Treating sepsis (Proceedings)

Article

Sepsis is defined as the systemic inflammatory response to an infection. We commonly see patients that have a clinical presentation that appears similar to sepsis, but no source of infection can be identified. This syndrome has been termed the systemic inflammatory response syndrome or SIRS.

Definition

Sepsis is defined as the systemic inflammatory response to an infection. We commonly see patients that have a clinical presentation that appears similar to sepsis, but no source of infection can be identified. This syndrome has been termed the systemic inflammatory response syndrome or SIRS. SIRS can result from activation of the immune and inflammatory system in response to trauma, tissue injury, heat stroke, pancreatitis, burns or hypoxia. In humans, there are established criteria for the diagnosis of SIRS. Table 1 includes proposed criteria for definition of SIRS in dogs and cats and humans. It is important to realize that only 2 of the 4 potential criteria need to be met for a patient to qualify for SIRS. Sepsis includes these SIRS criteria plus evidence of a source of infection. Because the primary source of infection may not be identified initially and SIRS can lead to secondary sepsis, for the purpose of this discussion, the term sepsis will be used to describe both conditions.

Table 1

SIRS criteria are not particularly useful in the clinical management of patients because they lack specificity and sensitivity. A more recent classification scheme called PIRO, has been proposed to attempt to identify which patients are at risk of poor outcome in sepsis.

Table 2

Overview of patients at risk

Several risk factors for sepsis have been identified in human patients. It appears that many of these risk factors are equally relevant in our veterinary patients. The most obvious risk factor is a known infectious focus, such as pneumonia, prostatitis or peritonitis. These patients should be monitored carefully for systemic signs of systemic infection and activation of the inflammatory cascade. Patients with hypotension, ischemia/reperfusion injury (e.g. gastric dilatation and volvulus), or intestinal compromise (e.g. parvovirus, infiltrative intestinal disease or cancer) are at risk for bacterial translocation and sepsis. Major trauma or surgery can predispose patients to hypotension, ischemia/reperfusion or SIRS as a result of tissue injury. Burn patients have both tissue injury and are at risk for infection. Immunosuppression from drugs or disease can also predispose patients to overwhelming infections and sepsis.

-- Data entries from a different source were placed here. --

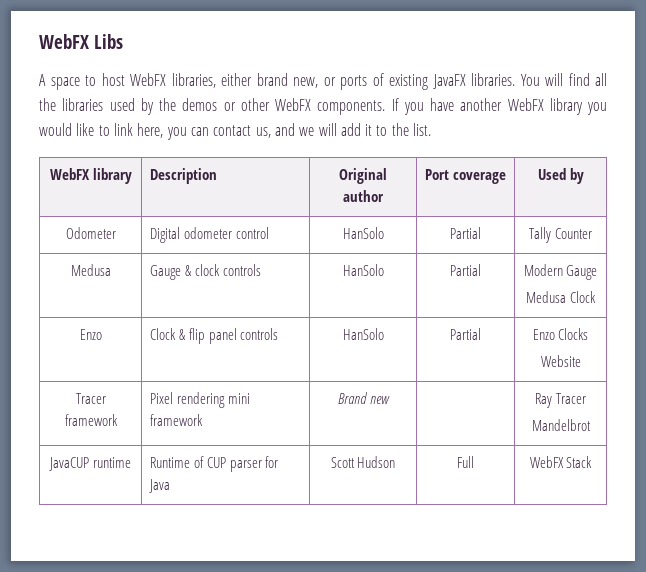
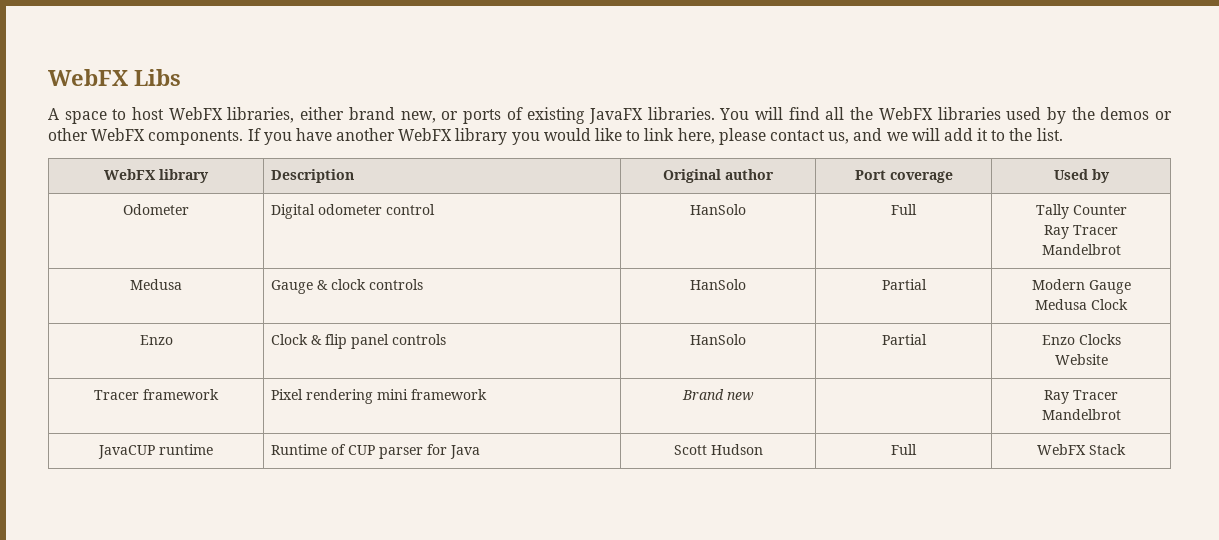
(56, 104) none -> [878,107,933,120] WebFX
[166,127,209,140] you can -> [718,128,766,145] please
[450,227,481,239] Partial -> [890,204,917,215] Full
(592, 233) none -> [1044,225,1118,239] [1041,244,1121,255] // Ray Tracer // Mandelbrot

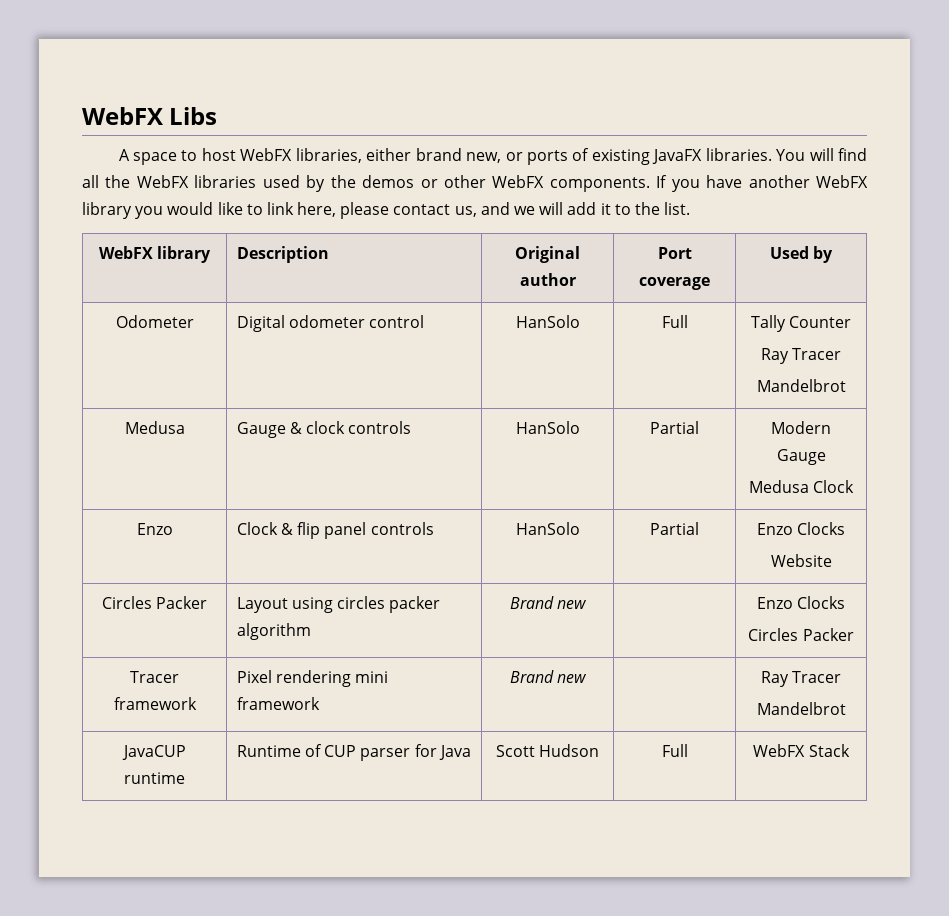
(1108, 359) none -> [101,596,208,609] [236,596,441,613] [236,623,311,640] [509,596,588,609] [756,596,846,609] [748,628,854,641] // Circles Packer | Layout using circles packer algorithm | Brand new | | Enzo Clocks // Circles Packer

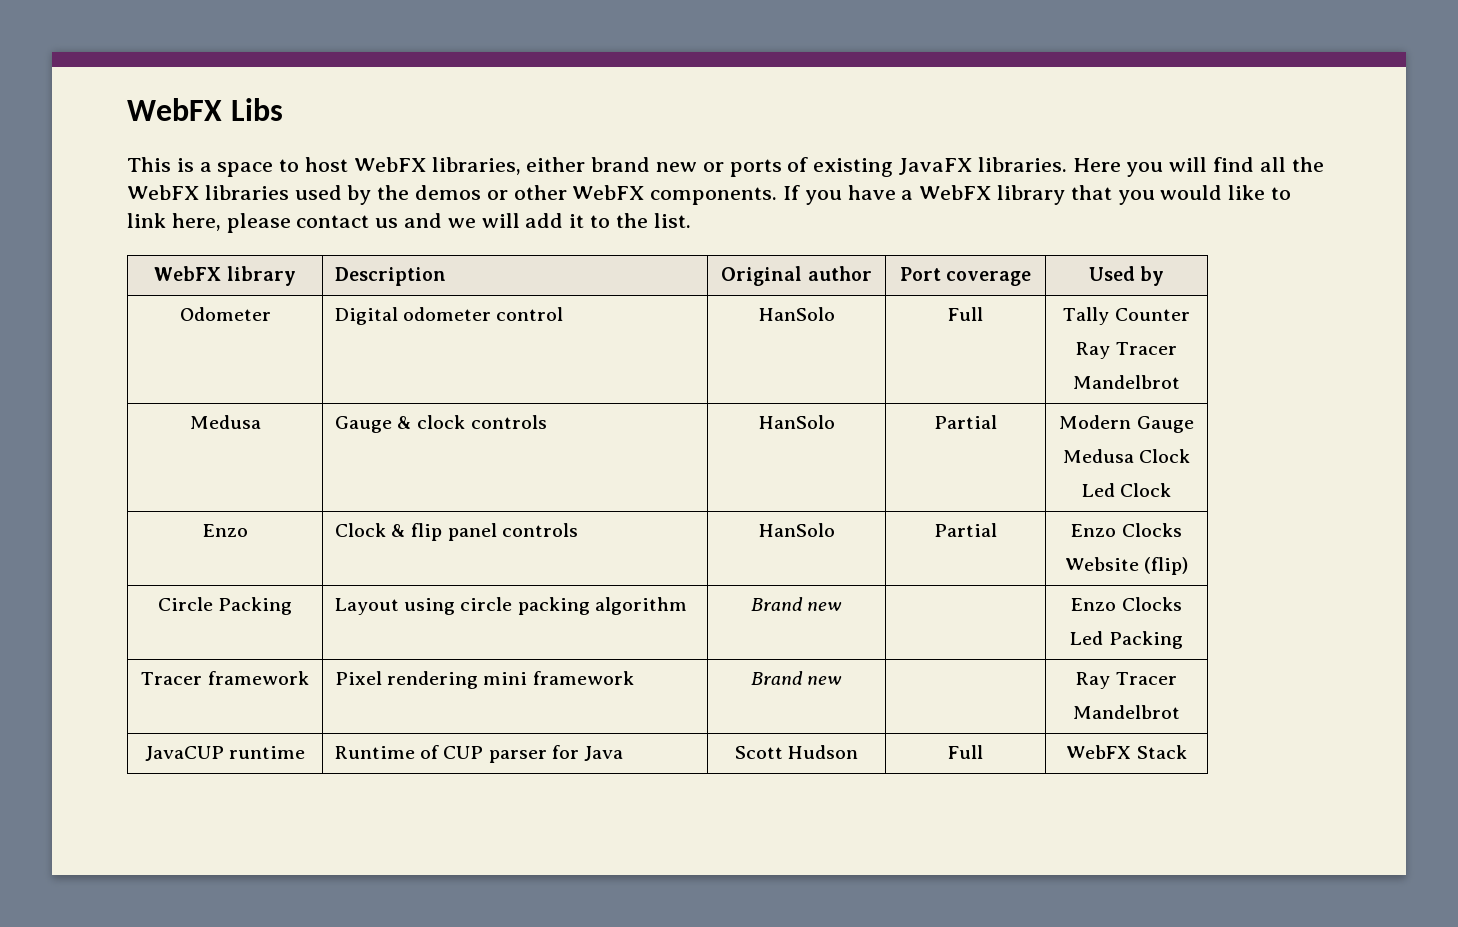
[118,149,130,161] A -> [127,157,212,172] This is a
[466,152,502,163] new, -> [656,162,698,172] new
[776,149,806,161] You -> [1072,158,1164,177] Here you
[748,175,868,188] [82,202,132,219] another WebFX library -> [901,185,1112,205] a WebFX library that
[454,206,477,217] us, -> [375,218,399,228] us
(855, 486) none -> [1081,483,1172,497] // Led Clock
[101,596,208,609] // Circles Packer -> [1144,557,1189,575] [157,597,293,615] (flip) // Circle Packing
[337,596,441,613] circles packer -> [460,597,590,615] circle packing
[748,628,854,641] Circles Packer -> [1070,631,1183,649] Led Packing

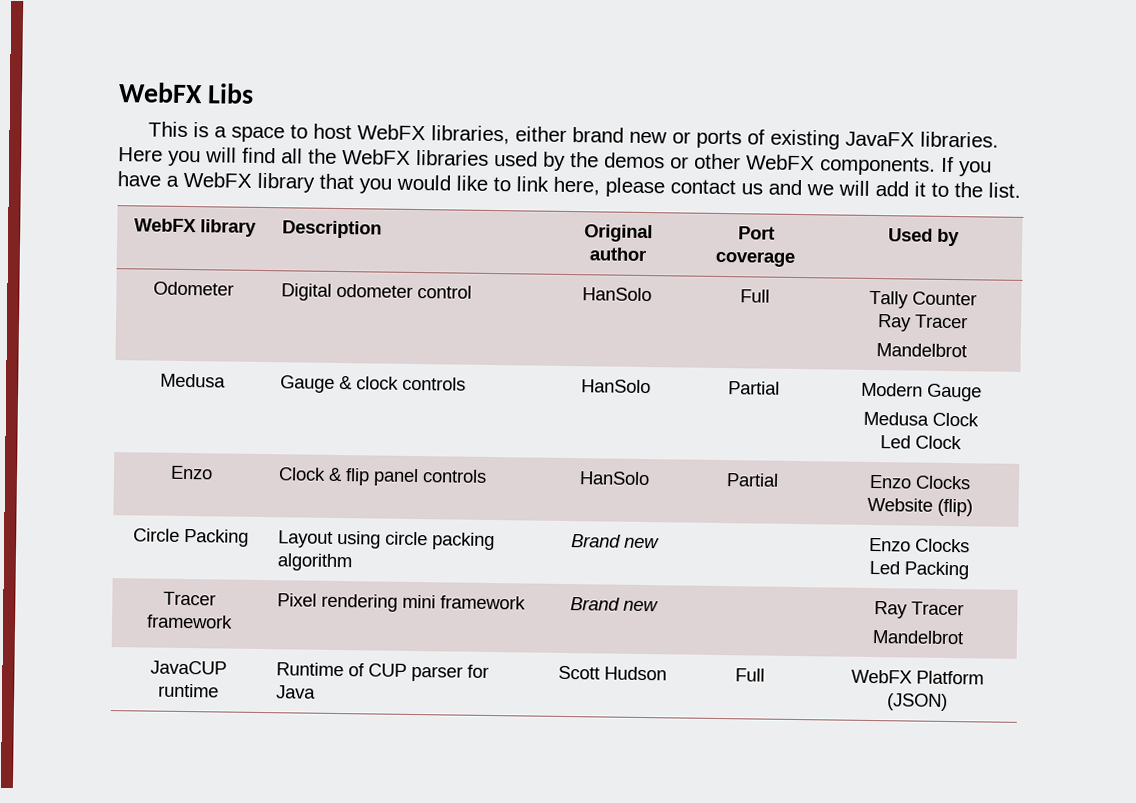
[1136,745,1187,759] Stack -> [916,670,984,685] [886,693,948,711] Platform (JSON)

Early aggressive treatment to control infection is the first line of therapy. This includes early administration of appropriate antibiotics and removal of the infectious/inflammatory focus. For abscesses or injured tissue, this may require surgical debridement and drainage. For patients with pneumonia, this may require nebulization and coupage as well as maintaining adequate hydration. Nebulization is generally performed using humidified oxygen, this delivers moisture to the airways, which in conjunction with coupage (physical therapy involving clapping on the chest to loosen pulmonary exudates) facilitates elimination of the infection. It is recommended that animals with pneumonia are nebulized 3-4 times daily for 10-15 minutes followed by coupage. The second line of therapy is aimed at supporting the normal organ function, preserving tissue perfusion, and preventing secondary organ failure. There have been multiple attempts to identify a third line of therapy to control or inhibit the actions of the inflammatory cascade, however to date the only therapy that has been beneficial in human clinical trials, activated protein C is not feasible for use in veterinary patients.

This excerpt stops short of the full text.